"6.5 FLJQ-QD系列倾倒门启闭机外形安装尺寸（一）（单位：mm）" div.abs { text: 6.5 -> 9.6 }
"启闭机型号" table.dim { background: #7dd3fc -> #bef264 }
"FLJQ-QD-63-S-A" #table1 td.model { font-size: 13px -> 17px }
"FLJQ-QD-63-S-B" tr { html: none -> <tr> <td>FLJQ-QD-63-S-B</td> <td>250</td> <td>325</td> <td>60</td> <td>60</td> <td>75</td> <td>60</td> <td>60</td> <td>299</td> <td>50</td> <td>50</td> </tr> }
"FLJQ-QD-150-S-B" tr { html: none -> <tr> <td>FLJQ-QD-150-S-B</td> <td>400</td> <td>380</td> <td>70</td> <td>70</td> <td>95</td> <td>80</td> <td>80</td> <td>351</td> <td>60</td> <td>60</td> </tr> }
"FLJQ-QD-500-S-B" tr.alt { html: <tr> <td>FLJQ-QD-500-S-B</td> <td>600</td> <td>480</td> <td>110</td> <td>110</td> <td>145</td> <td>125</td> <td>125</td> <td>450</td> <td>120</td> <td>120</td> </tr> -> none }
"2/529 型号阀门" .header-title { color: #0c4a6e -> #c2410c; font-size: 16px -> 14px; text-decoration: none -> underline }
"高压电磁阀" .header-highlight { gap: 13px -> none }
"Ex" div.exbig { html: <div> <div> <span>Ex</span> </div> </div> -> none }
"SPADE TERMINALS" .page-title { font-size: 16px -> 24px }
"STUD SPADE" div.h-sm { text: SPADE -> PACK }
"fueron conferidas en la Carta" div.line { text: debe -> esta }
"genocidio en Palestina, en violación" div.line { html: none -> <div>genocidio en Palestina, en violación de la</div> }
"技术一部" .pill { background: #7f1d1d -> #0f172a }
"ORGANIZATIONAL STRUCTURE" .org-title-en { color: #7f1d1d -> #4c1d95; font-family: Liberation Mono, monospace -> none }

• YOUR ASSIGNMENT:
Retype every line of the material exactly as given.

• EXERCISE RESPONSE:
"6.5 FLJQ-QD系列倾倒门启闭机外形安装尺寸（一）（单位：mm）" div.abs { text: 6.5 -> 9.6 }
"启闭机型号" table.dim { background: #7dd3fc -> #bef264 }
"FLJQ-QD-63-S-A" #table1 td.model { font-size: 13px -> 17px }
"FLJQ-QD-63-S-B" tr { html: none -> <tr> <td>FLJQ-QD-63-S-B</td> <td>250</td> <td>325</td> <td>60</td> <td>60</td> <td>75</td> <td>60</td> <td>60</td> <td>299</td> <td>50</td> <td>50</td> </tr> }
"FLJQ-QD-150-S-B" tr { html: none -> <tr> <td>FLJQ-QD-150-S-B</td> <td>400</td> <td>380</td> <td>70</td> <td>70</td> <td>95</td> <td>80</td> <td>80</td> <td>351</td> <td>60</td> <td>60</td> </tr> }
"FLJQ-QD-500-S-B" tr.alt { html: <tr> <td>FLJQ-QD-500-S-B</td> <td>600</td> <td>480</td> <td>110</td> <td>110</td> <td>145</td> <td>125</td> <td>125</td> <td>450</td> <td>120</td> <td>120</td> </tr> -> none }
"2/529 型号阀门" .header-title { color: #0c4a6e -> #c2410c; font-size: 16px -> 14px; text-decoration: none -> underline }
"高压电磁阀" .header-highlight { gap: 13px -> none }
"Ex" div.exbig { html: <div> <div> <span>Ex</span> </div> </div> -> none }
"SPADE TERMINALS" .page-title { font-size: 16px -> 24px }
"STUD SPADE" div.h-sm { text: SPADE -> PACK }
"fueron conferidas en la Carta" div.line { text: debe -> esta }
"genocidio en Palestina, en violación" div.line { html: none -> <div>genocidio en Palestina, en violación de la</div> }
"技术一部" .pill { background: #7f1d1d -> #0f172a }
"ORGANIZATIONAL STRUCTURE" .org-title-en { color: #7f1d1d -> #4c1d95; font-family: Liberation Mono, monospace -> none }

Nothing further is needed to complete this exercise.